EXERCISE
Everything from the line containing "-51,6 +51,7 @@" through the last line of the data below should be given again exactly, both end lines included and nothing more.

_____

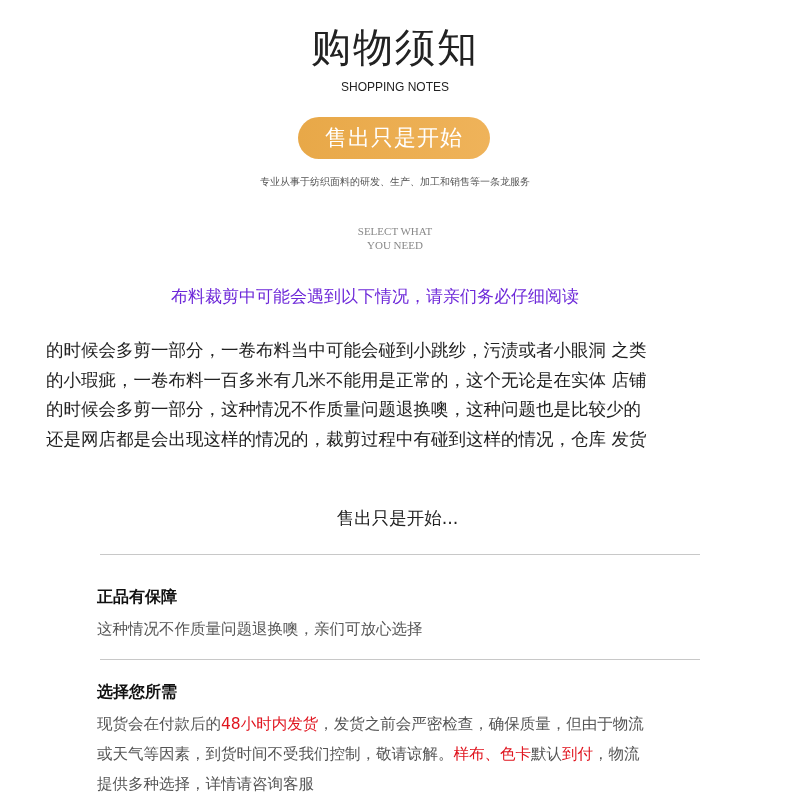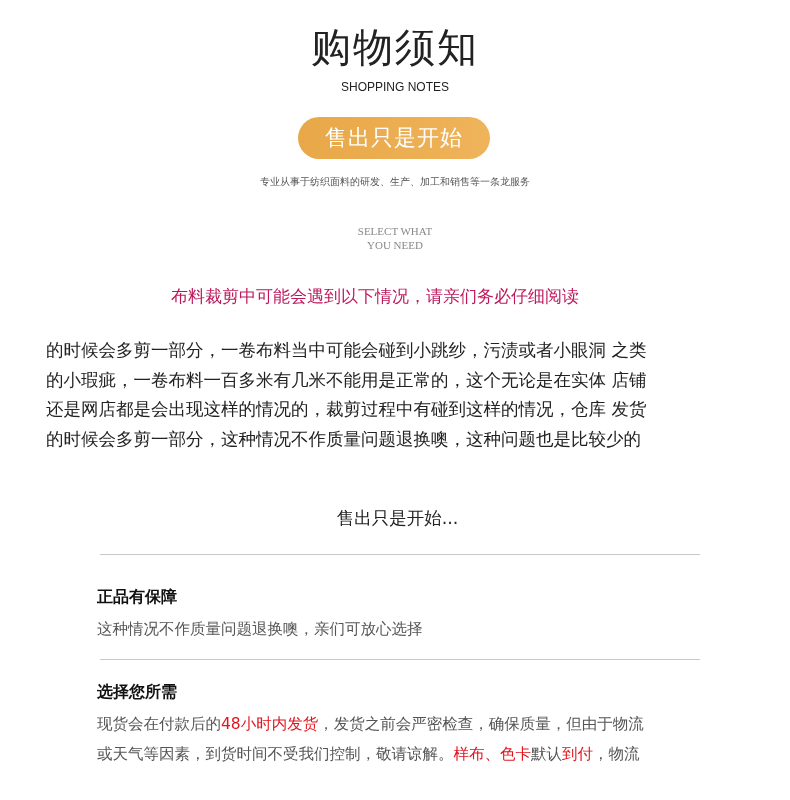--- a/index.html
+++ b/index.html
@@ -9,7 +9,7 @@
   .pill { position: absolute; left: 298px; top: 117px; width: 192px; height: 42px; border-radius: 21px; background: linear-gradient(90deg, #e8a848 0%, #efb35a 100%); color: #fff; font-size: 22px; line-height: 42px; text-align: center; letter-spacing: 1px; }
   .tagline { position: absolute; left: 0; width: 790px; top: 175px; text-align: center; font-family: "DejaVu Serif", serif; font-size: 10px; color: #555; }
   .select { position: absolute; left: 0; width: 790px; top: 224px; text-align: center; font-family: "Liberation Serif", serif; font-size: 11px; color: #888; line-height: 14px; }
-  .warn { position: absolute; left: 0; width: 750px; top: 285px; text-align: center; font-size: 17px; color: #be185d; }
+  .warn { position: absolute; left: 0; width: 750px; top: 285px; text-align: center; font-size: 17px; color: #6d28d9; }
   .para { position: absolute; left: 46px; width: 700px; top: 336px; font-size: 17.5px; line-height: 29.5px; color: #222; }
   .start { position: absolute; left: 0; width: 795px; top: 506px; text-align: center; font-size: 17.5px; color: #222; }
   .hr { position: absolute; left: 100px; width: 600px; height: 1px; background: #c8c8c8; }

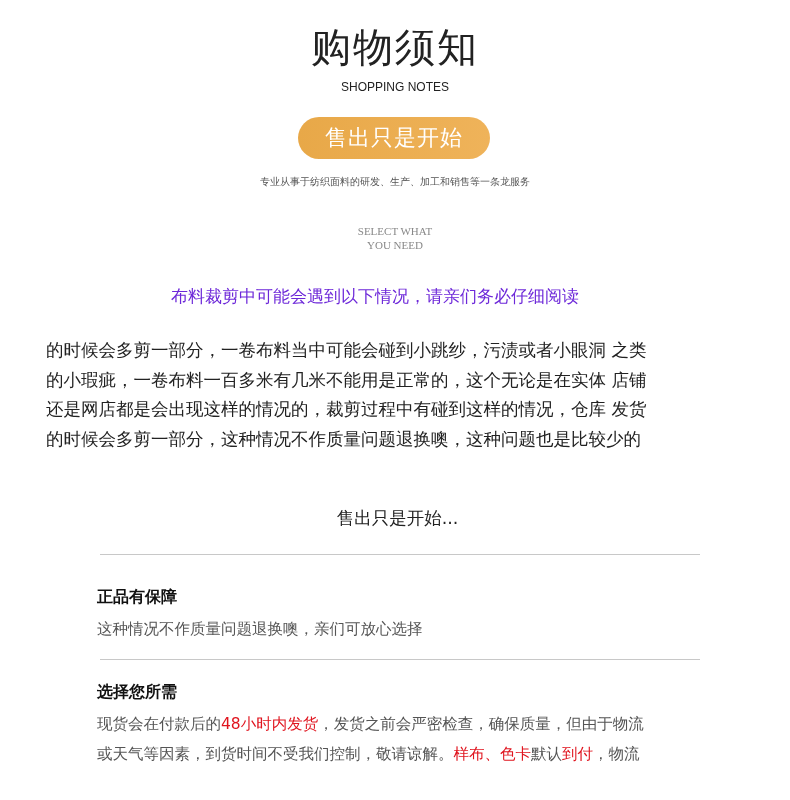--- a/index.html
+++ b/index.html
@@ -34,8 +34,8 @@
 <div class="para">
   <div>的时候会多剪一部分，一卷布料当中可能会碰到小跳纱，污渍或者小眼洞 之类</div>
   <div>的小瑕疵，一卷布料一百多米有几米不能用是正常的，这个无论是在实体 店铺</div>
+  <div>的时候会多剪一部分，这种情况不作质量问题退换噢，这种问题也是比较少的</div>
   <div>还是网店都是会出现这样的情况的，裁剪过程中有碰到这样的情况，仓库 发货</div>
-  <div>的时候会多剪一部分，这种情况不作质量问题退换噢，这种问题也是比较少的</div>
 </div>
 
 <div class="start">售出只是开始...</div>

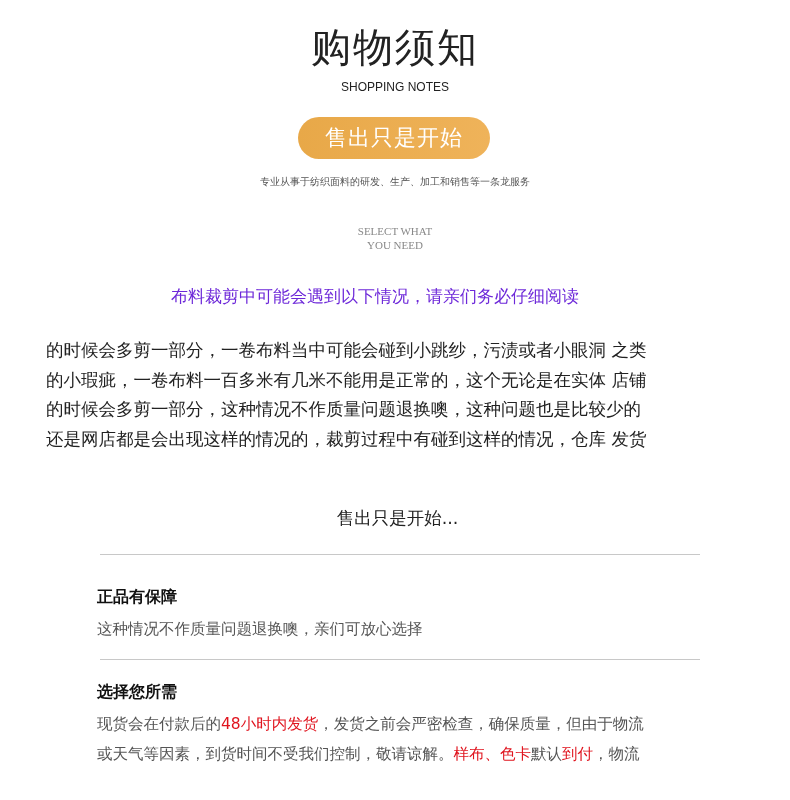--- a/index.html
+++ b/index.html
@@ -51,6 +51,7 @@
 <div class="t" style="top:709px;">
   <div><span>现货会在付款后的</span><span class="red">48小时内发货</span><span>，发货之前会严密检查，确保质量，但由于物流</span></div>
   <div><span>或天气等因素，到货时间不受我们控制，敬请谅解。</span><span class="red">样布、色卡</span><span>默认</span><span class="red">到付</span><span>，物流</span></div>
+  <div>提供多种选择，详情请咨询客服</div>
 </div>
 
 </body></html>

_____

ANSWER BELOW
@@ -51,6 +51,7 @@
 <div class="t" style="top:709px;">
   <div><span>现货会在付款后的</span><span class="red">48小时内发货</span><span>，发货之前会严密检查，确保质量，但由于物流</span></div>
   <div><span>或天气等因素，到货时间不受我们控制，敬请谅解。</span><span class="red">样布、色卡</span><span>默认</span><span class="red">到付</span><span>，物流</span></div>
+  <div>提供多种选择，详情请咨询客服</div>
 </div>
 
 </body></html>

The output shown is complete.